Vote YES for the Explosive Bombardier Beetle through April 5th: https://tinyurl.com/gn84mu8
Undergraduate researchers Zach Johnston and Nick Elliott win the Provost’s Award for the best poster at the San Diego State University Student Research Symposium (SRS). Poster title: “Molecular Evolution and Expression of Defense Genes Underlying Plant Carnivory”. Way to go! The SRS is a two-day event recognizing the outstanding scholarly accomplishments of SDSU students. Find out more about the San Diego State University’s SRS.
Emma Longmire receives the prestigious Latinos in Technology STEM Scholarship! Congratulations! Emma is an undergraduate researcher in the Renner Lab studying the genetic basis of plant carnivory in the Caryophyllales using methods in transcriptomics.

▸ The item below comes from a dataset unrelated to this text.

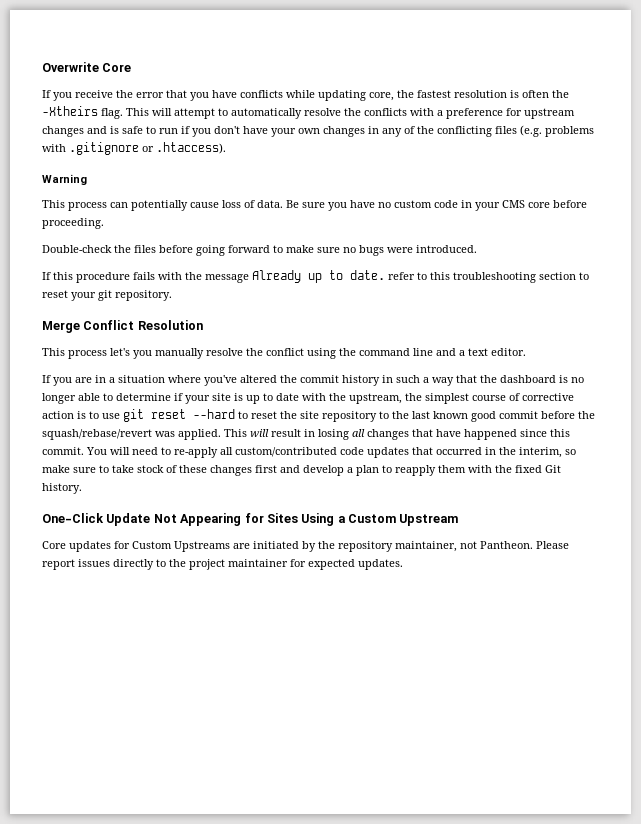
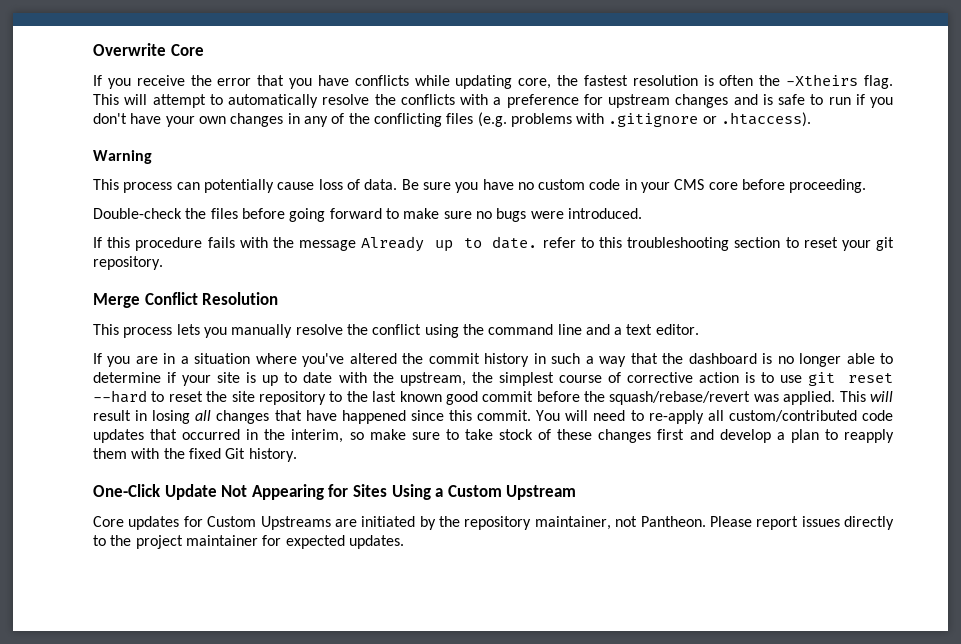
- This process let's you manually resolve the conflict using the command line and a text editor.
+ This process lets you manually resolve the conflict using the command line and a text editor.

The 2016 ICPS conference was held at the Royal Botanic Gardens, Kew in England this August 2016. It was a fantastic meeting spanning topics in carnivorous plant systematics, evo-devo, molecular evolution, ecology, biomechanics, and horticulture. We had a chance to visit the famous Kew Herbarium, view a type specimen ofNepenthes rajah, and see some original correspondences with Joseph Hooker. Sir David Attenborough even visited us for a short but glorious moment to receive a painting of Nepenthes attenboroughii! We ended our meeting with a visit to Down House, the home of Charles Darwin. All in all, a great meeting. See you at the next meeting!
Here’s to a successful first NSF PI meeting with (from the left): Sihang Xu (Ph.D. student, Stevens Institute of Technology), Dr. Athula Attygalle (PI, Stevens Institute of Technology), Dr. Wendy Moore (PI, University of Arizona), Dr. Kipling Will (PI, UC Berkeley), Dr. Tanya Renner (PI, San Diego State University), Dr. Aman Gill (Postdoctoral Researcher, UC Berkeley), Reilly Mcmanus (Master’s Student, University of Arizona).